ACTIVITY: The records follow. Filter them to the lines that hold "none".
___ WORKING DATA ___
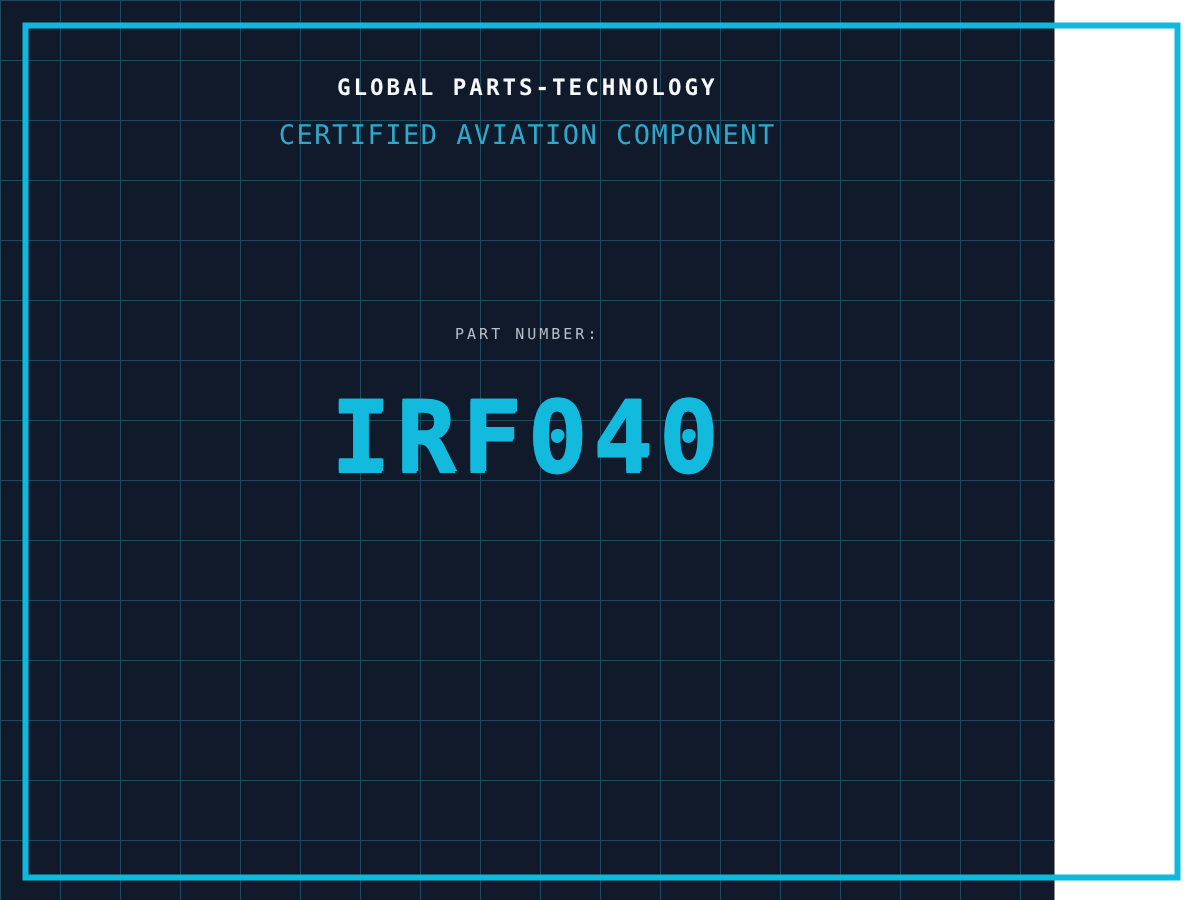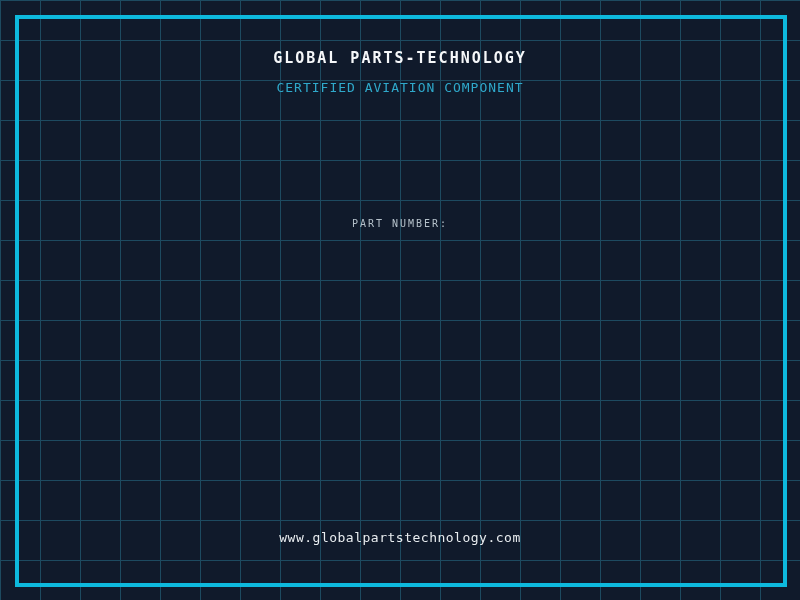--- a/index.html
+++ b/index.html
@@ -11,21 +11,21 @@
     --title-white: #f5f7f9;
     --label-gray: #b5c1ca;
     --url-white: #e9edf0;
   }
   * { margin: 0; padding: 0; box-sizing: border-box; }
   html, body { width: 800px; height: 600px; overflow: hidden; }
   body { font-family: "DejaVu Sans Mono", "Liberation Mono", monospace; }
 
   .card {
     position: relative;
-    width: 800px;
+    width: 703px;
     height: 600px;
     background-color: var(--background);
     background-image:
       linear-gradient(to right, var(--grid-line) 1px, transparent 1px),
       linear-gradient(to bottom, var(--grid-line) 1px, transparent 1px);
     background-size: 40px 40px;
     text-decoration: underline;
   }
 
   .frame {
@@ -49,21 +49,21 @@
   .brand-title {
     top: 49px;
     font-size: 15px;
     font-weight: bold;
     letter-spacing: 2px;
     color: var(--title-white);
   }
 
   .brand-tagline {
     top: 80px;
-    font-size: 13px;
+    font-size: 18px;
     letter-spacing: 1px;
     color: var(--tagline-cyan);
   }
 
   .part-label {
     top: 218px;
     font-size: 10px;
     letter-spacing: 2px;
     color: var(--label-gray);
   }
@@ -91,15 +91,15 @@
 
 <div class="card">
   <div class="frame"></div>
 
   <div class="txt brand-title">GLOBAL PARTS-TECHNOLOGY</div>
 
   <div class="txt brand-tagline">CERTIFIED AVIATION COMPONENT</div>
 
   <div class="txt part-label">PART NUMBER:</div>
 
+  <div class="txt part-number">IRF040</div>
 
-  <div class="txt website">www.globalpartstechnology.com</div>
 </div>
 
 </body></html>

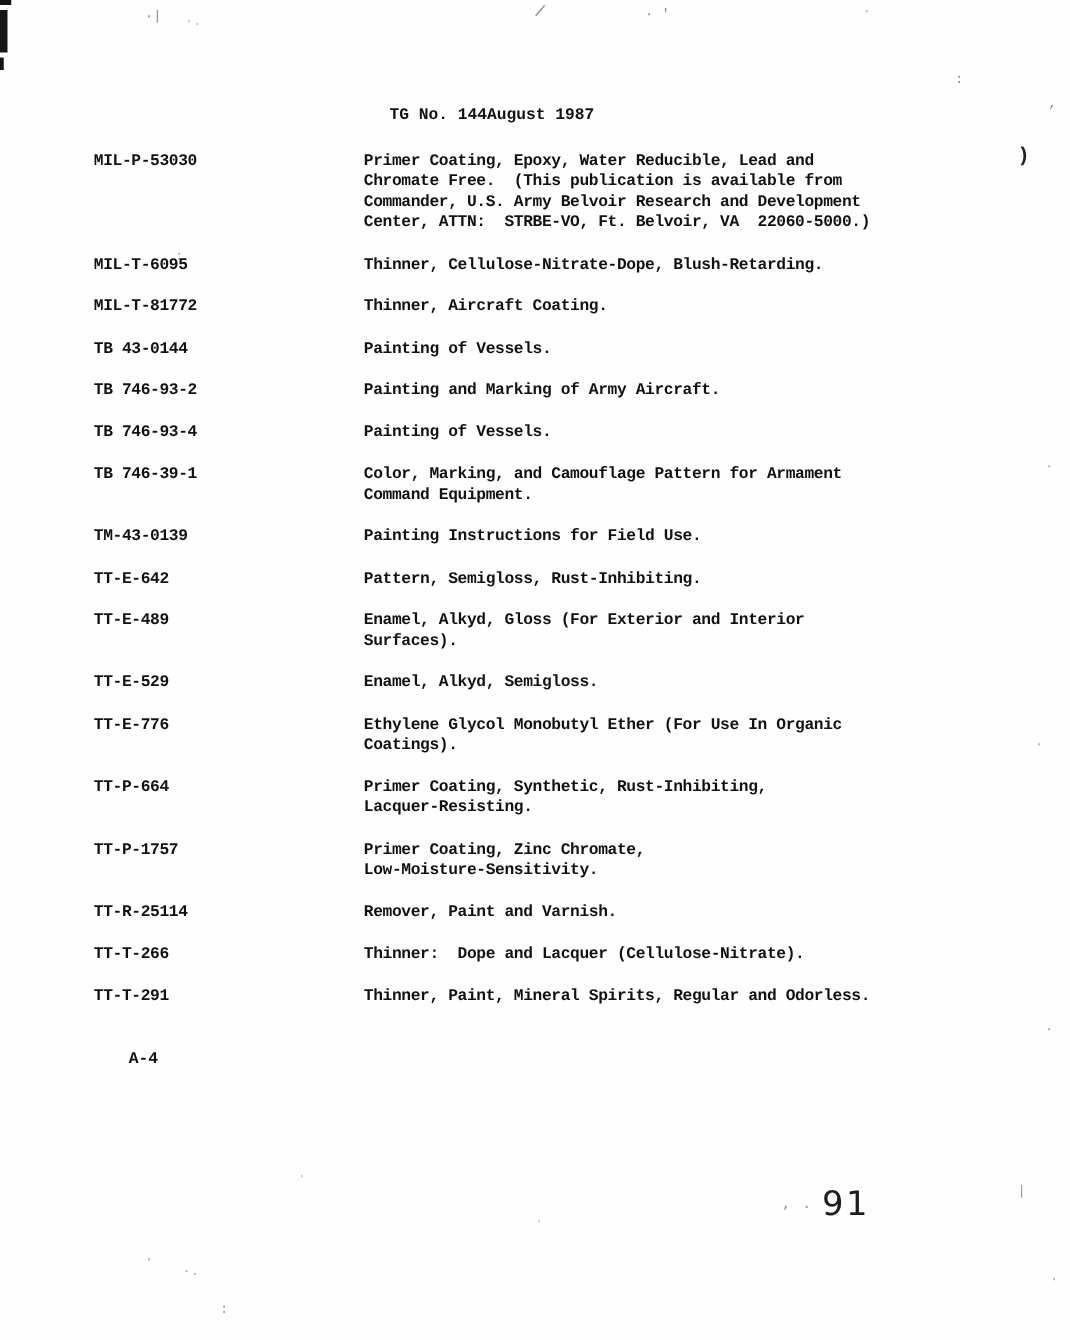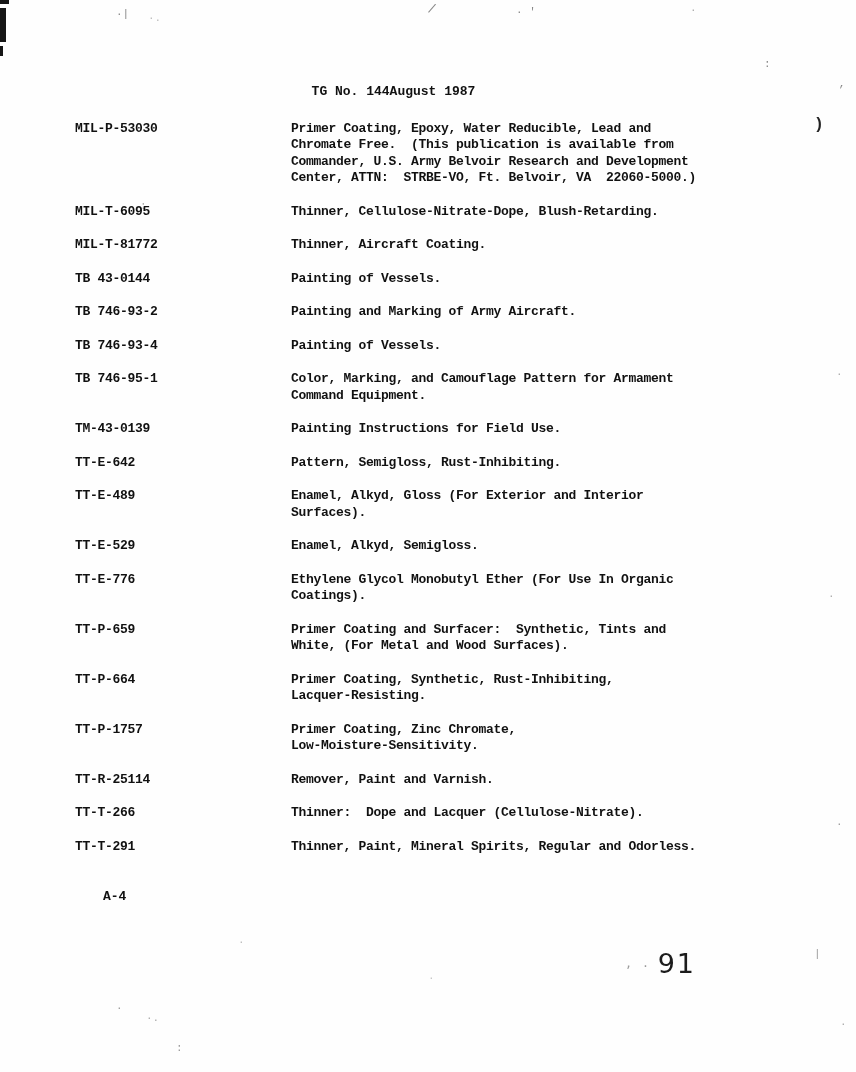--- a/index.html
+++ b/index.html
@@ -178,21 +178,21 @@
     <span class="spec">TB 746-93-2</span>
     <span class="desc">Painting and Marking of Army Aircraft.</span>
   </div>
 
   <div class="row">
     <span class="spec">TB 746-93-4</span>
     <span class="desc">Painting of Vessels.</span>
   </div>
 
   <div class="row">
-    <span class="spec">TB 746-95-1</span>
+    <span class="spec">TB 746-39-1</span>
     <span class="desc">Color, Marking, and Camouflage Pattern for Armament
 Command Equipment.</span>
   </div>
 
   <div class="row">
     <span class="spec">TM-43-0139</span>
     <span class="desc">Painting Instructions for Field Use.</span>
   </div>
 
   <div class="row">
@@ -211,25 +211,20 @@
     <span class="desc">Enamel, Alkyd, Semigloss.</span>
   </div>
 
   <div class="row">
     <span class="spec">TT-E-776</span>
     <span class="desc">Ethylene Glycol Monobutyl Ether (For Use In Organic
 Coatings).</span>
   </div>
 
 
-  <div class="row">
-    <span class="spec">TT-P-659</span>
-    <span class="desc">Primer Coating and Surfacer:  Synthetic, Tints and
-White, (For Metal and Wood Surfaces).</span>
-  </div>
 
   <div class="row">
     <span class="spec">TT-P-664</span>
     <span class="desc">Primer Coating, Synthetic, Rust-Inhibiting,
 Lacquer-Resisting.</span>
   </div>
 
   <div class="row">
     <span class="spec">TT-P-1757</span>
     <span class="desc">Primer Coating, Zinc Chromate,

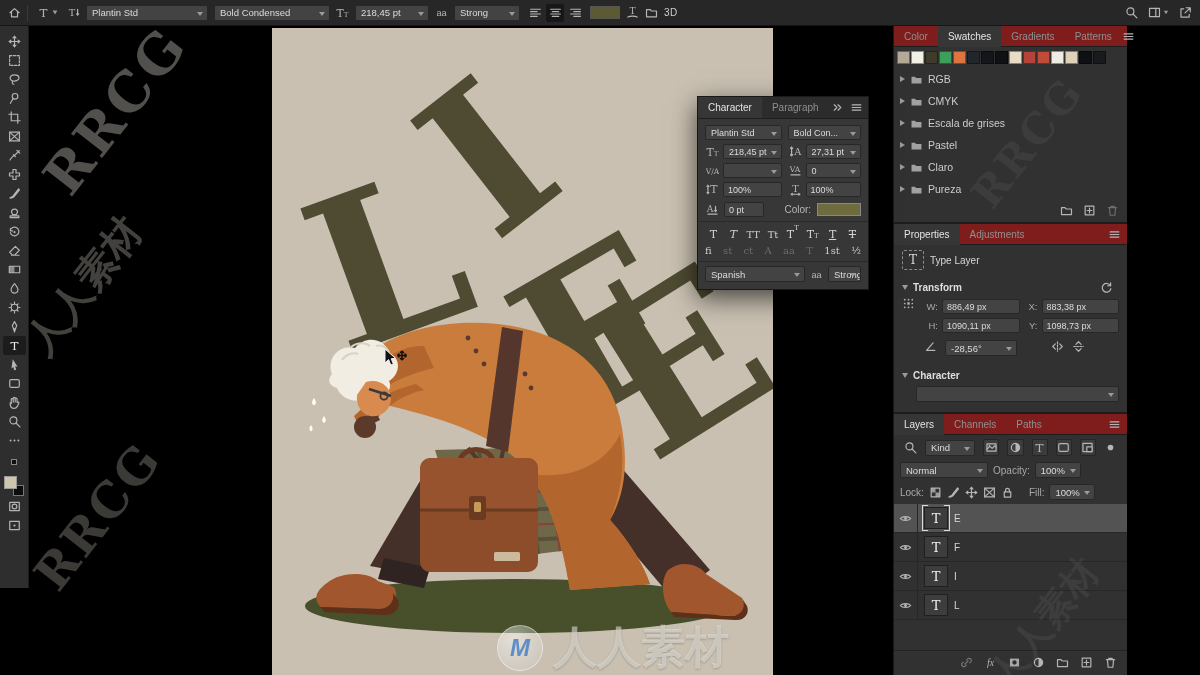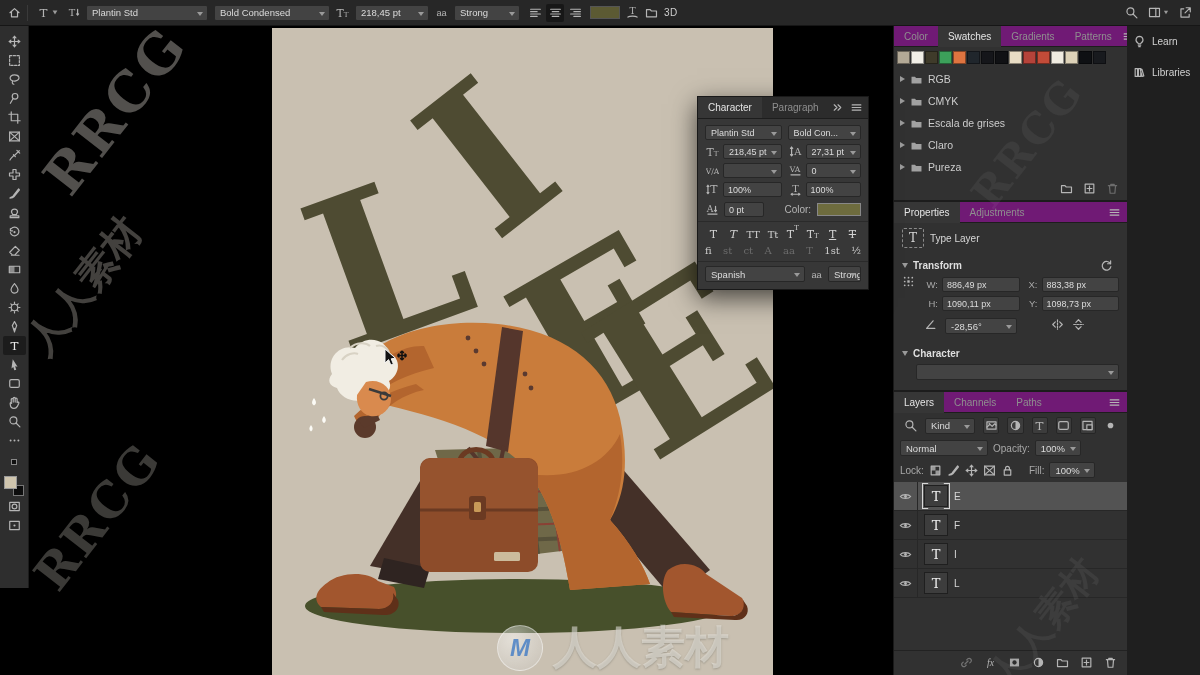--- a/index.html
+++ b/index.html
@@ -10,21 +10,21 @@
   
   .icon { display:inline-flex; align-items:center; justify-content:center; color:#b5b5b5; }
   .icon svg { display:block; }
   .select { position:relative; background:#434343; border:1px solid #272727; border-radius:2px;
             height:16px; display:flex; align-items:center; padding:0 14px 0 5px; color:#dcdcdc; font-size:9.5px;
             white-space:nowrap; overflow:hidden; }
   .select:after { content:""; position:absolute; right:4px; top:6px; border-left:3px solid transparent;
             border-right:3px solid transparent; border-top:4px solid #9a9a9a; }
   .vbox { background:#434343; border:1px solid #272727; border-radius:2px; height:15px;
           display:flex; align-items:center; padding:0 4px; color:#dcdcdc; font-size:9px; white-space:nowrap; }
-  .tabbar { display:flex; align-items:center; background:#701a75; height:21px; border-bottom:1px solid #1d1d1d; }
+  .tabbar { display:flex; align-items:center; background:#7f1d1d; height:21px; border-bottom:1px solid #1d1d1d; }
   .tab { padding:0 10px; height:21px; display:flex; align-items:center; color:#8f8f8f; font-size:10px; cursor:default; }
   .tab.active { background:#363636; color:#e4e4e4; }
   .panel { background:#313131; border-bottom:2px solid #1c1c1c; }
 
   
   #optionsbar { position:absolute; left:0; top:0; width:1200px; height:26px; background:#272727;
      border-bottom:1px solid #161616; display:flex; align-items:center; gap:6px; padding:0 8px; z-index:30; }
   .ob-sep { width:1px; height:16px; background:#3a3a3a; }
   .tool-chip { display:flex; align-items:center; gap:2px; padding:2px 3px; border-radius:2px; }
   #ob-color { width:30px; height:13px; border:1px solid #555; }
@@ -614,20 +614,31 @@
           </div>
           <div class="sw-group">
             <span class="tri"></span>
             <span class="icon">
               <svg viewBox="0 0 12 12" width="13" height="13">
                 <g fill="none" stroke="currentColor" stroke-width="1.1" stroke-linecap="round" stroke-linejoin="round">
                   <path d="M1.4 3.4h3.2l1 1.2h5V9.8H1.4z" fill="currentColor" stroke="none" opacity=".85"></path>
                 </g>
               </svg>
             </span>
+            <span>Pastel</span>
+          </div>
+          <div class="sw-group">
+            <span class="tri"></span>
+            <span class="icon">
+              <svg viewBox="0 0 12 12" width="13" height="13">
+                <g fill="none" stroke="currentColor" stroke-width="1.1" stroke-linecap="round" stroke-linejoin="round">
+                  <path d="M1.4 3.4h3.2l1 1.2h5V9.8H1.4z" fill="currentColor" stroke="none" opacity=".85"></path>
+                </g>
+              </svg>
+            </span>
             <span>Claro</span>
           </div>
           <div class="sw-group">
             <span class="tri"></span>
             <span class="icon">
               <svg viewBox="0 0 12 12" width="13" height="13">
                 <g fill="none" stroke="currentColor" stroke-width="1.1" stroke-linecap="round" stroke-linejoin="round">
                   <path d="M1.4 3.4h3.2l1 1.2h5V9.8H1.4z" fill="currentColor" stroke="none" opacity=".85"></path>
                 </g>
               </svg>
@@ -1013,43 +1024,20 @@
             <svg viewBox="0 0 12 12" width="13" height="13">
               <g fill="none" stroke="currentColor" stroke-width="1.1" stroke-linecap="round" stroke-linejoin="round">
                 <path d="M2.2 3.4h7.6M4.4 3.4V2.2h3.2v1.2M3.2 3.4l.6 7h4.4l.6-7"></path>
               </g>
             </svg>
           </span>
       </div>
     </section>
   </aside>
 
-  <aside id="fardock">
-    <div class="dock-item">
-      <span class="icon">
-          <svg viewBox="0 0 12 12" width="13" height="13">
-            <g fill="none" stroke="currentColor" stroke-width="1.1" stroke-linecap="round" stroke-linejoin="round">
-              <path d="M6 1.2a3.2 3.2 0 0 1 1.7 5.9c-.35.25-.55.55-.55.95H4.85c0-.4-.2-.7-.55-.95A3.2 3.2 0 0 1 6 1.2Z"></path>
-              <path d="M4.9 9.4h2.2M5.3 10.8h1.4"></path>
-            </g>
-          </svg>
-        </span>
-      <span>Learn</span>
-    </div>
-    <div class="dock-item">
-      <span class="icon">
-          <svg viewBox="0 0 12 12" width="13" height="13">
-            <g fill="none" stroke="currentColor" stroke-width="1.1" stroke-linecap="round" stroke-linejoin="round">
-              <path d="M2 2.4h2.2v7.2H2zM5 2.4h2.2v7.2H5zM8.2 3l1.8 6.2-1.6.5-1.6-6.2z"></path>
-            </g>
-          </svg>
-        </span>
-      <span>Libraries</span>
-    </div>
-  </aside>
 
   <div id="charpanel">
     <div class="tabbar">
       <div class="tab active">Character</div>
       <div class="tab">Paragraph</div>
       <span class="icon menu-ic">
           <svg viewBox="0 0 12 12" width="13" height="13">
             <g fill="none" stroke="currentColor" stroke-width="1.1" stroke-linecap="round" stroke-linejoin="round">
               <path d="M3 3.5 5.5 6 3 8.5M6.5 3.5 9 6 6.5 8.5"></path>
             </g>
___
WRITTEN ANSWER:
                 <g fill="none" stroke="currentColor" stroke-width="1.1" stroke-linecap="round" stroke-linejoin="round">
                   <path d="M1.4 3.4h3.2l1 1.2h5V9.8H1.4z" fill="currentColor" stroke="none" opacity=".85"></path>
+                <g fill="none" stroke="currentColor" stroke-width="1.1" stroke-linecap="round" stroke-linejoin="round">
+                  <path d="M1.4 3.4h3.2l1 1.2h5V9.8H1.4z" fill="currentColor" stroke="none" opacity=".85"></path>
                 <g fill="none" stroke="currentColor" stroke-width="1.1" stroke-linecap="round" stroke-linejoin="round">
                   <path d="M1.4 3.4h3.2l1 1.2h5V9.8H1.4z" fill="currentColor" stroke="none" opacity=".85"></path>
               <g fill="none" stroke="currentColor" stroke-width="1.1" stroke-linecap="round" stroke-linejoin="round">
-            <g fill="none" stroke="currentColor" stroke-width="1.1" stroke-linecap="round" stroke-linejoin="round">
-            <g fill="none" stroke="currentColor" stroke-width="1.1" stroke-linecap="round" stroke-linejoin="round">
             <g fill="none" stroke="currentColor" stroke-width="1.1" stroke-linecap="round" stroke-linejoin="round">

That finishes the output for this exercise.